**Task objective**
Your answer must consist of exactly the lines below, starting with the line with "<div> <span>tilt: 0.0</span>" and going on through the line with "font-weight: 400 ->", and nothing else.

**Data under study**
_ _ _ _
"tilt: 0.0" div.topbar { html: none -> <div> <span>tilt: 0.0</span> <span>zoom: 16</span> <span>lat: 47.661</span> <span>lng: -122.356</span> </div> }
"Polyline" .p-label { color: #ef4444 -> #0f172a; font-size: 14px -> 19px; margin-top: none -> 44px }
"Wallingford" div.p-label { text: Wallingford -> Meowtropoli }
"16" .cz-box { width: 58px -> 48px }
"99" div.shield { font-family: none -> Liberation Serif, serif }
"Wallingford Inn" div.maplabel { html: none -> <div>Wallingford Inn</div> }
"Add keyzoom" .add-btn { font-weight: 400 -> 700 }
_ _ _ _
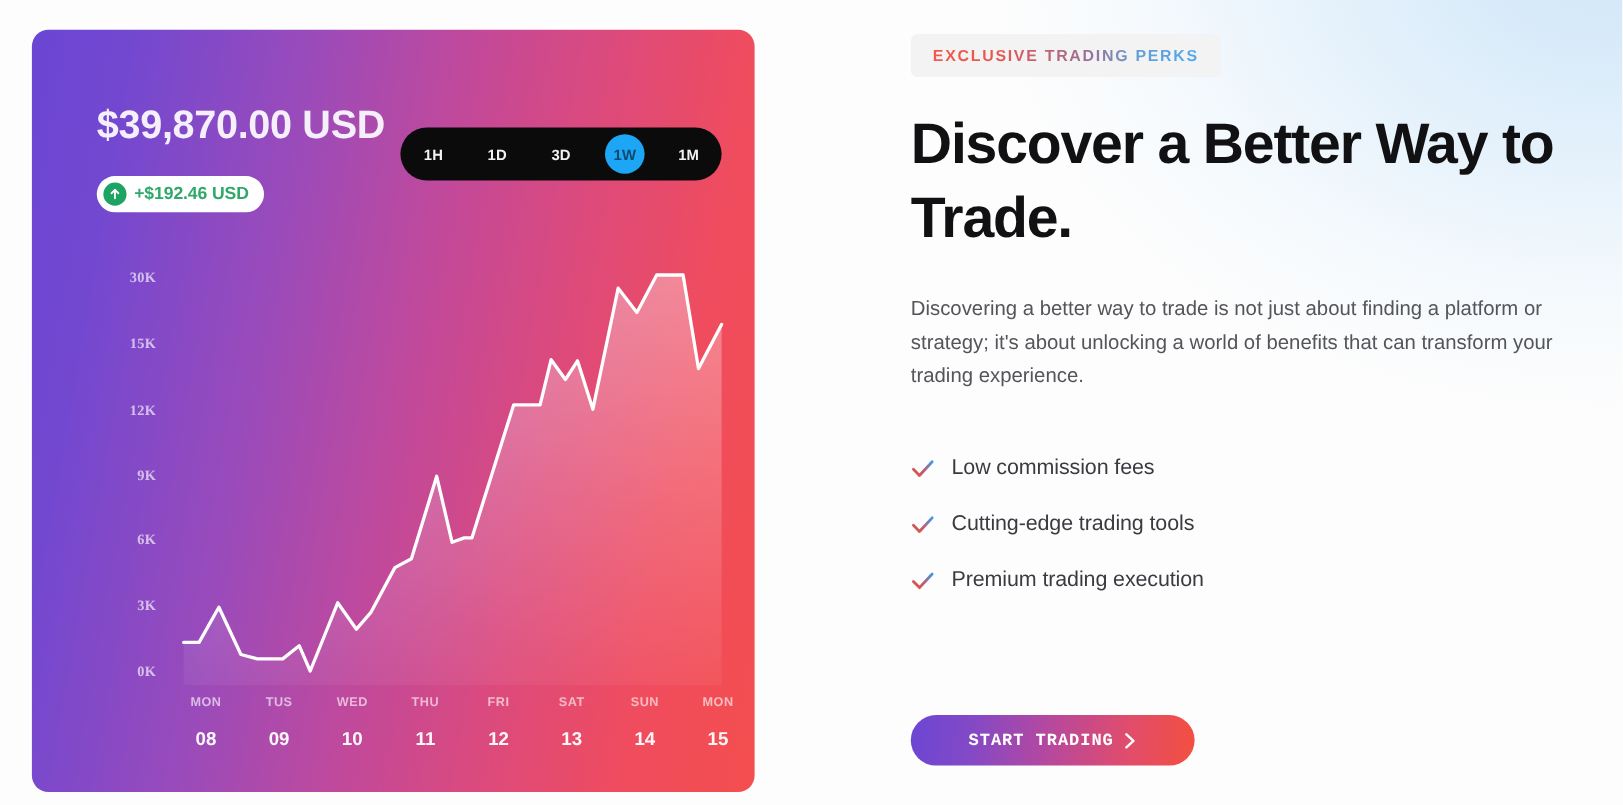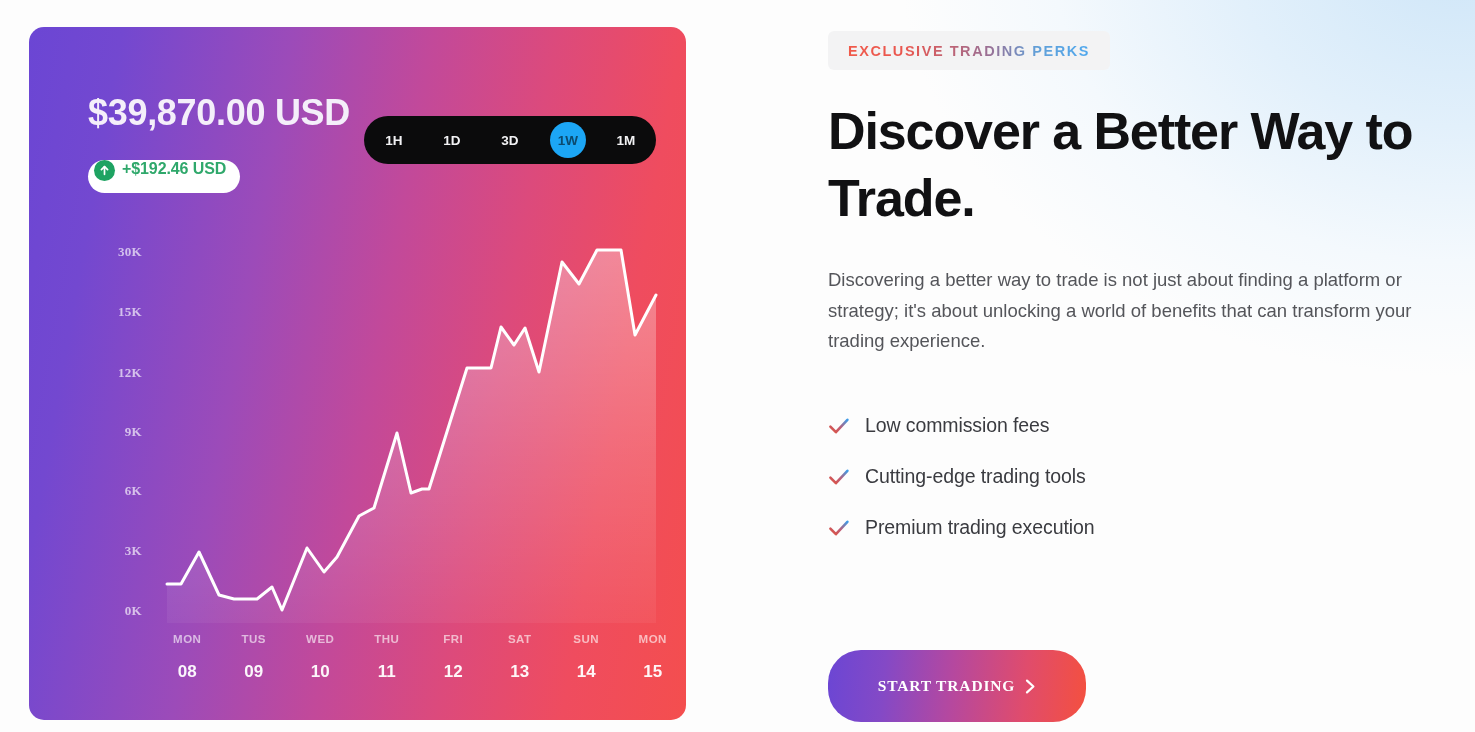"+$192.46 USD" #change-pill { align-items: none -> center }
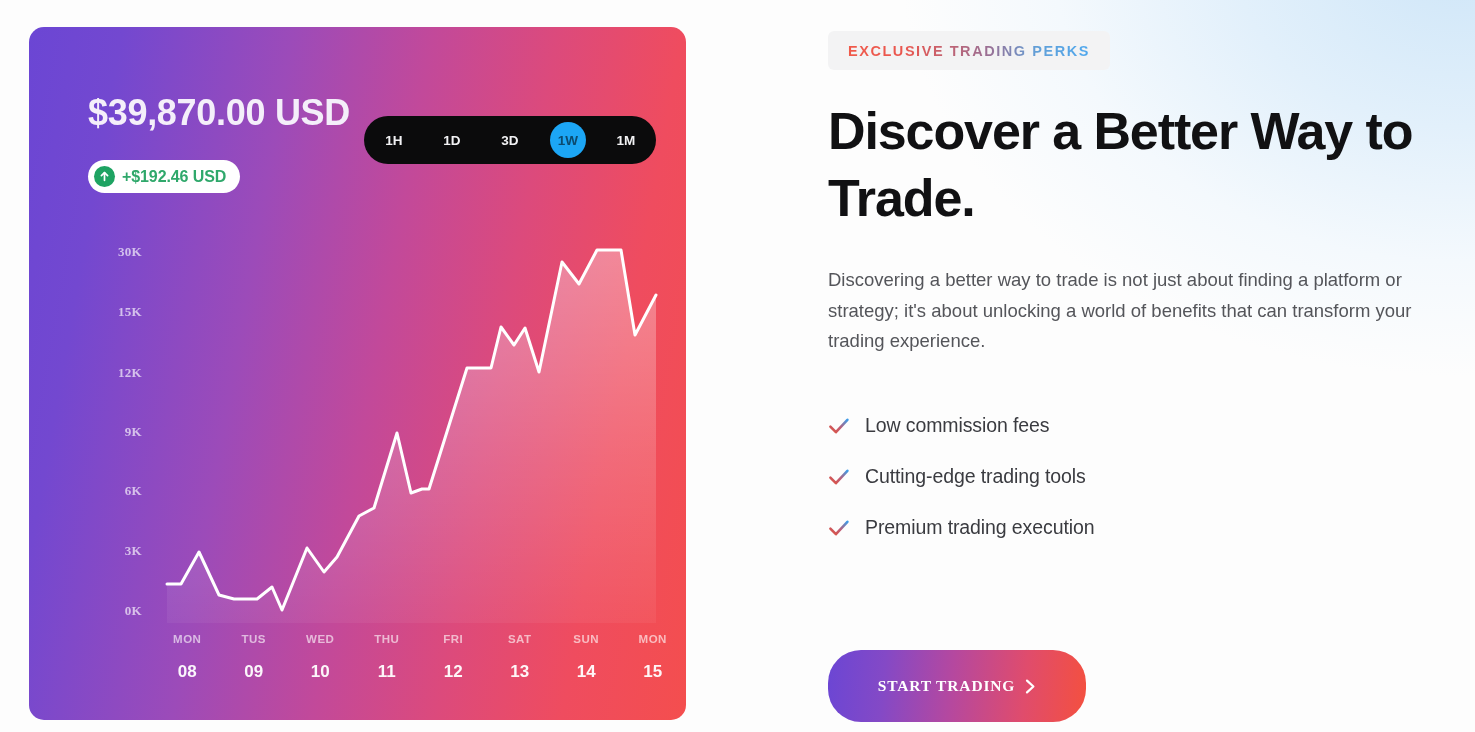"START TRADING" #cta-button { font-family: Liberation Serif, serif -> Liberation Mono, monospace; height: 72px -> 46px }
_ _ _ _
**Output for this exercise**
"tilt: 0.0" div.topbar { html: none -> <div> <span>tilt: 0.0</span> <span>zoom: 16</span> <span>lat: 47.661</span> <span>lng: -122.356</span> </div> }
"Polyline" .p-label { color: #ef4444 -> #0f172a; font-size: 14px -> 19px; margin-top: none -> 44px }
"Wallingford" div.p-label { text: Wallingford -> Meowtropoli }
"16" .cz-box { width: 58px -> 48px }
"99" div.shield { font-family: none -> Liberation Serif, serif }
"Wallingford Inn" div.maplabel { html: none -> <div>Wallingford Inn</div> }
"Add keyzoom" .add-btn { font-weight: 400 -> 700 }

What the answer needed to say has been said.